Now it is time to try it for yourself. Modify the code in the cell below to calculate the number of seconds in a year and print that number.

In [None]:
# define below a variable named "seconds_in_a_year" using the "seconds_in_a_day" variable
# and print it

seconds_in_a_year

Colab notebooks allow you to combine **executable code** and **rich text** in a single document, along with **images**, **HTML**, **LaTeX** and more. When you create your own Colab notebooks, they are stored in your Google Drive account. You can easily share your Colab notebooks with co-workers or friends, allowing them to comment on your notebooks or even edit them. To learn more, see [Overview of Colab](/notebooks/basic_features_overview.ipynb). To create a new Colab notebook you can use the File menu above, or use the following link: [create a new Colab notebook](http://colab.research.google.com#create=true).

Colab notebooks are Jupyter notebooks that are hosted by Colab. To learn more about the Jupyter project, see [jupyter.org](https://www.jupyter.org).

## Interactive functions

There are multiple libraries available for the Noteooks that allow you to create **interactive** functions.
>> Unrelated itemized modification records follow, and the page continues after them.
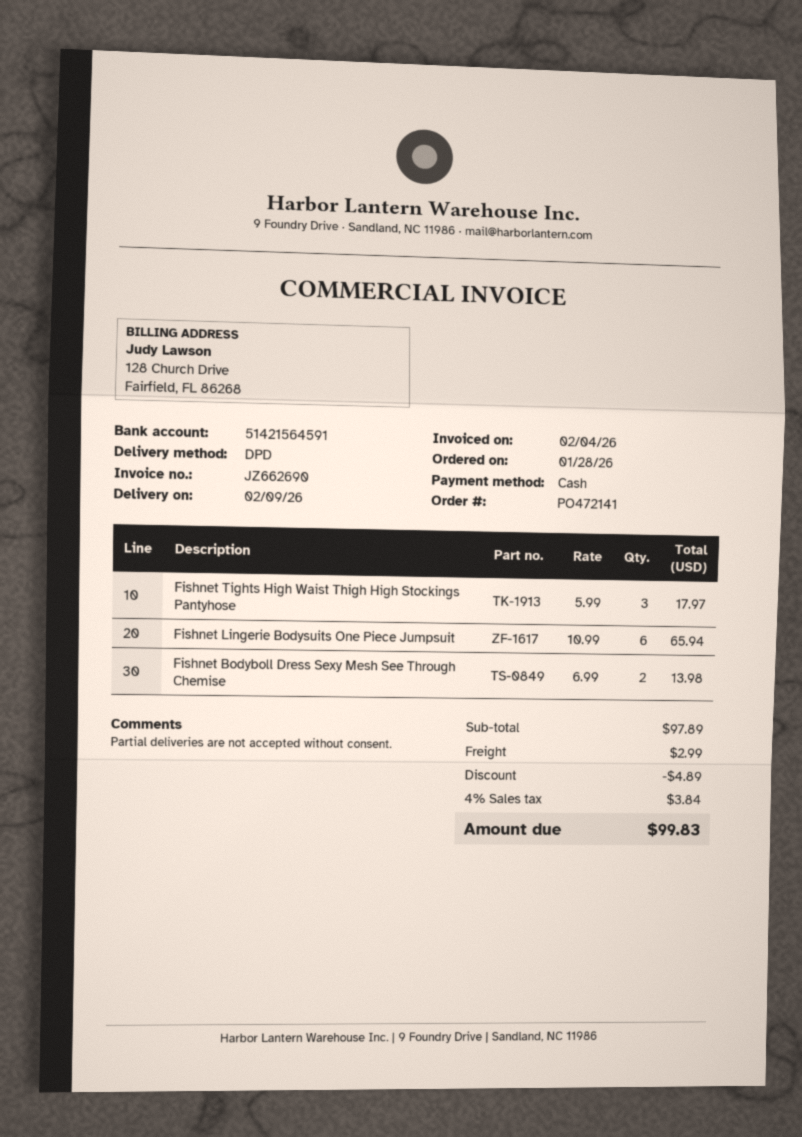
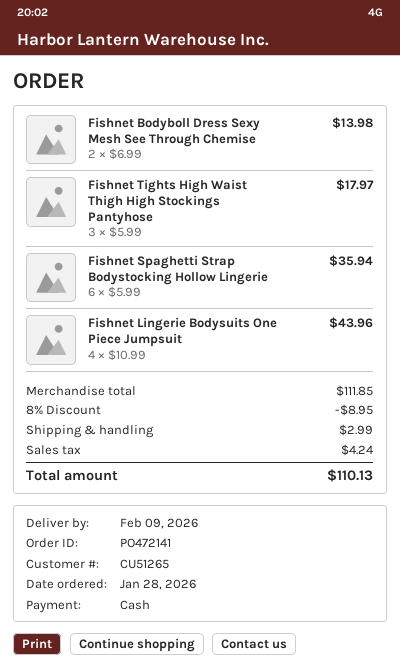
Fishnet Lingerie Bodysuits One Piece Jumpsuit: 6 x 10.99 = 65.94 -> 4 x 10.99 = 43.96
Fishnet Spaghetti Strap Bodystocking Hollow Lingerie: none -> 6 x 5.99 = 35.94
subtotal: 97.89 -> 111.85
discount: 4.89 -> 8.95
tax: 3.84 -> 4.24
total: 99.83 -> 110.13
One of them is _ipywidgets_ and at the most basic level it can generate a User Interface widget that allows the user to control the inputs of a function. 

Run the cell below and see how you can easily compute the squares of the integers in the range 1 - 10 by moving the slider.

In [None]:
from ipywidgets import interact

# rename the function and modify it so it returns the cube of a number "x"
def square(x):
  print(x*x)

interact(square, x = (0, 10, 1))

Now modify the function above so that it calculates the cube.

## Data science

With Colab you can harness the full power of popular Python libraries to analyze and visualize data. The code cell below uses **numpy** to generate some random data, and uses **matplotlib** to visualize it. To edit the code, just click the cell and start editing.

In [None]:
# Import the necessary libraries
import numpy as np
from matplotlib import pyplot as plt

# Generates 100 random numbers around 200
ys = 200 + np.random.randn(100)
# Generates the an array containing integers from 0 till lenght of the ys array
x = [x for x in range(len(ys))]

# Plot using plt.plot function from the matplotlib library
plt.plot(x, ys, '-')
plt.fill_between(x, ys, 195, where=(ys > 195), facecolor='g', alpha=0.6)

# Define plot title
plt.title("Sample Visualization")
plt.show()

One of the most used ways to store and work with data structures is by using **Pandas DataFrames**. Putting the _ys_ and _x_ into a dataframe allows easier data manipulation.

In [None]:
import pandas as pd

# putting the ys and x into a dataframe
dataframe = pd.DataFrame(np.transpose([ys,x]), columns = ['ys', 'x'])

# setting x column as the index
dataframe = dataframe.set_index('x')

dataframe

In [None]:
dataframe.plot()

You can import your own data into Colab notebooks from your Google Drive account, including from spreadsheets, as well as from Github and many other sources. To learn more about importing data, and how Colab can be used for data science, see the links below:

[Importing data in Colab](https://colab.research.google.com/notebooks/io.ipynb)

[Data analysis with Pandas](https://pandas.pydata.org/docs/getting_started/overview.html)

[Data visualization with Matplotlib](https://matplotlib.org/)

## Exercise

Now let's do some data analysis ourselves using the basic functionalities of Python and Jupyter Notebooks. In 2013 [Crunchbase](https://data.crunchbase.com/docs/open-data-map) provided a snapshot of all the start-ups in USA that got funding in that particular year. Run the cell below to upload the ".CSV" file that contains the data.

In [None]:
from google.colab import files
uploaded = files.upload()
filename = list(uploaded.keys())[0]

Pandas library provides several functions which allow data to be read from files with different extensions. In this case we are going to use "pd.read_csv".

In [None]:
data = pd.read_csv(filename)
data

Let's find out in which category the companies that managed to to get the most funding were active.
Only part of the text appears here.